BIG's Copenhagen Waste-to-Energy Plant Doubles as a Ski Slope

Curator: Wade Jeffree
date: August 11, 2014
Categories: Architecture, Environmental Design, Sustainable Design
Tags: architecture, Copenhagen, Environmental Design, sustainability
BIG - Bjarke Ingels Group
A rendering that shows the scale of the building.

BIG is a Copenhagen- and New York-based group of architects, designers, builders and thinkers operating within the fields of architecture, urbanism, research and development. 


When you first look at this project you think, “Oh, okay, nice.” But once you look closer you say “What. The. Fuck?!”


I love how the idea of a building as mountain is addressed here. Wait—what? Not only is it a an architectural landmark, but it's also a ski slope and a beacon for a more energy-focused future in Copenhagen; it's the cleanest waste-to-energy plant in the world and is located in the heart of downtown Copenhagen. It allows sustainability to be a far more accessible topic of conversation.


“The new plant is an example of what we at BIG call Hedonistic Sustainability: the idea that sustainability is not a burden, but that a sustainable city can improve our quality of life. The Waste-to-Energy plant with a ski slope is the best example of a city and a building which is both ecologically, economically and socially sustainable,” says Bjarke Ingels, founder and partner of BIG.


A Ski Slope for a Roof

Denmark’s topography is as flat as a pancake, meaning that the most popular form of skiing is cross-country. Because the roof of this building doubles as a ski slope, it's not only the epicenter of the city for its architectural presence, but for its entertainment value.


The roof is accessible from an elevator that runs along a large smoke stack situated alongside the building. It has three ski runs for varying degrees of skill levels.


The thinking behind this is so sharp, and it's poking fun at so many things, that it swings everything around to make it not only relevant and contemporary, but a talking point for anyone from the curious tourist to the architectural aficionado. The notion of architecture as a means of public engagement has never been so relevant, especially with an example like this that's so sustainability focused.  


The Smoke Rings

This Copenhagen power plant is the single largest environmental initiative in Denmark. It will function as a treatment facility that transforms waste into energy. The building acts as a beacon of awareness to the surrounding areas, literally. Upon the release of a ton of CO2, the long smokestack overlooking the ski slope will expel smoke rings that are 30 meters in diameter. During the day it's visible as a cloud of smoke, but at night the projection is mapped and subsequently illuminated by lasers. Lasers! All in all, it's a constant reminder to the people of Copenhagen of the impact of consumption.

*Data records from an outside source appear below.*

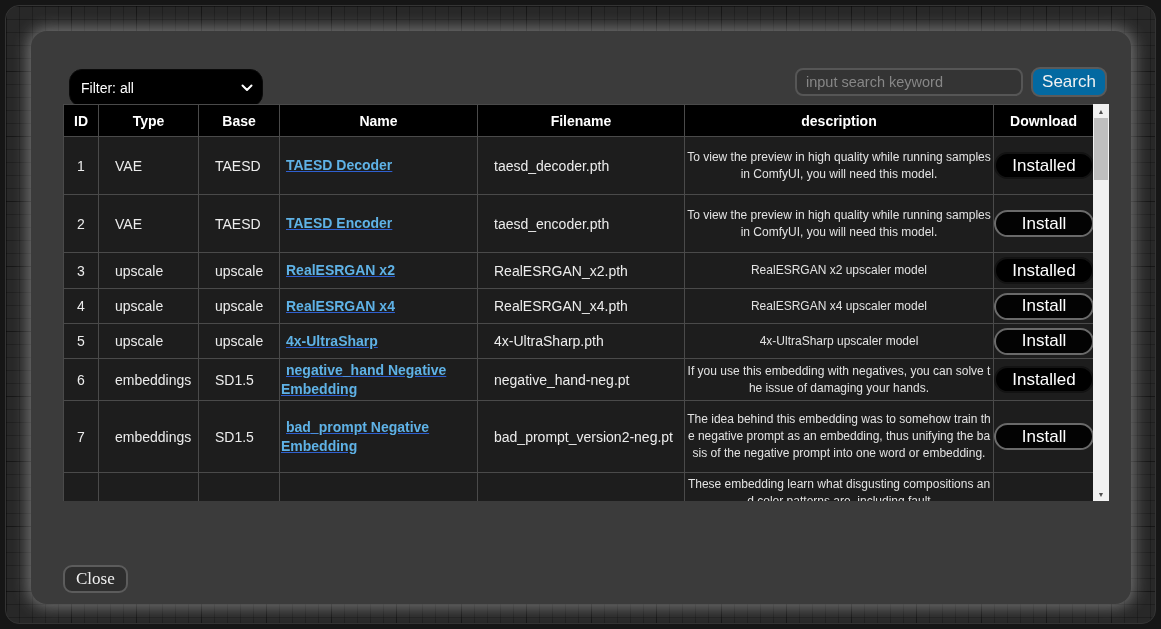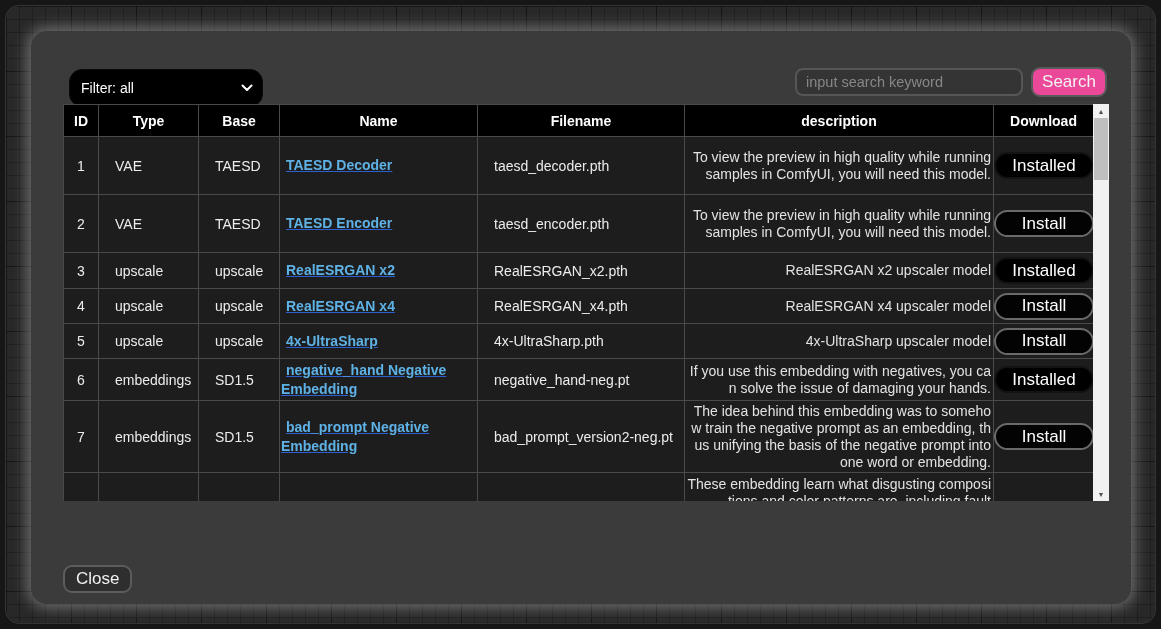"Search" .search-btn { background: #ec4899 -> #0369a1 }
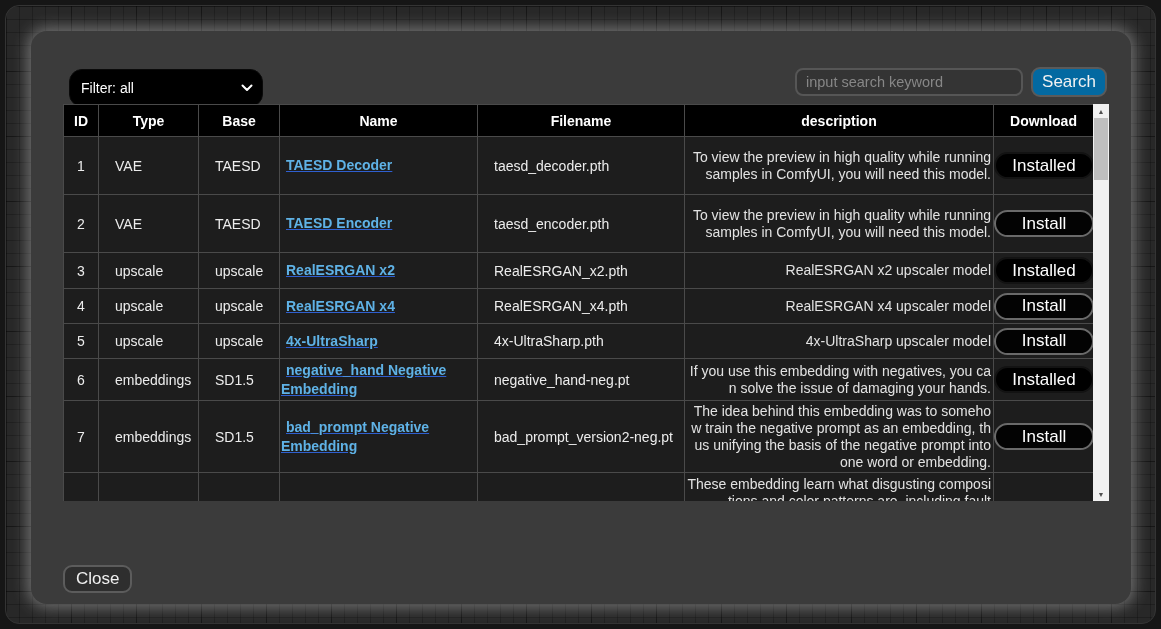"To view the preview in" .c-desc { font-size: 14px -> 12px; text-align: right -> center }
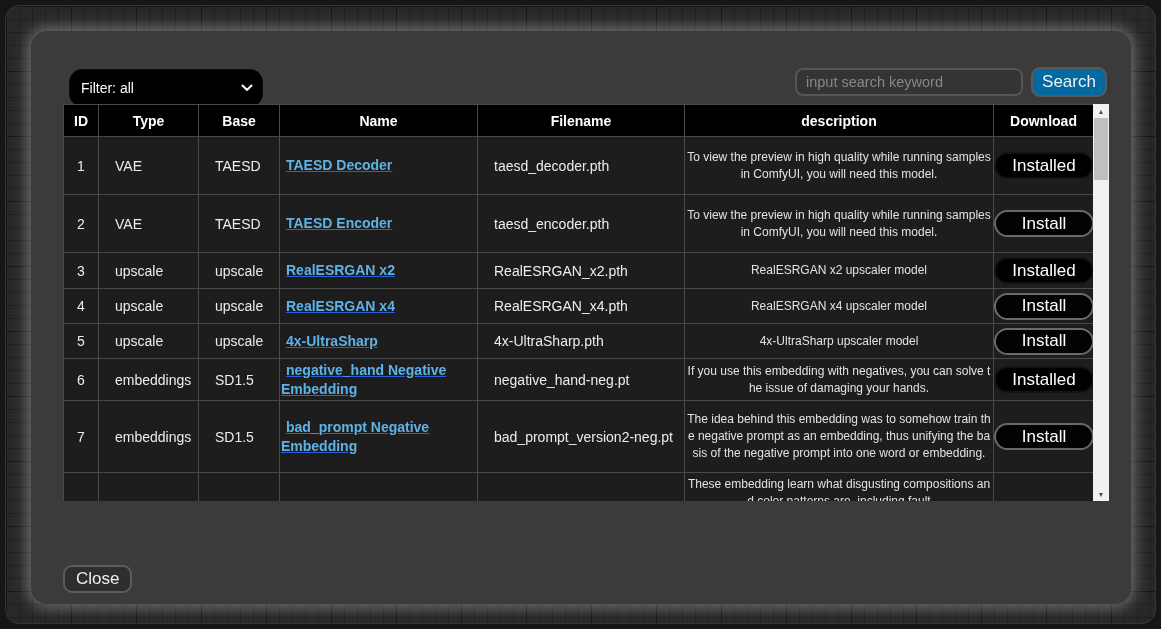"Close" .close-btn { font-family: Liberation Sans, sans-serif -> Liberation Serif, serif }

This is the cleanest waste-to-energy building in the world, and quite obviously shows it. Its vertical green façade is formed with large plant modules stacked like bricks; once again, the lines between building and mountain are crossed. It looks like a mountain or natural object in so many ways, but also acts like one, and it works to inhabit the notions of "green" while also redefining a way of thinking about sustainability—a true testament to the success of this project, in my eyes.


BIG - Bjarke Ingels Group
Night time render.

BIG - Bjarke Ingels Group
A view from the marina.

BIG - Bjarke Ingels Group
The size of the building is truly immense.

BIG - Bjarke Ingels Group
Rooftop ski resort!

BIG - Bjarke Ingels Group
Rooftop ski resort!

BIG - Bjarke Ingels Group
Detail of the laser visuals on the emitted CO2 ring.

BIG - Bjarke Ingels Group
A rendering of the new building sitting behind the previous plant.

BIG - Bjarke Ingels Group
Interior images that also shows the exterior façade.

BIG - Bjarke Ingels Group
Detail render of the stacked plant module façade.

BIG - Bjarke Ingels Group
A render showing the scale of the building and visibility of the CO2 rings from a distance.

Construction is due for completion in 2016.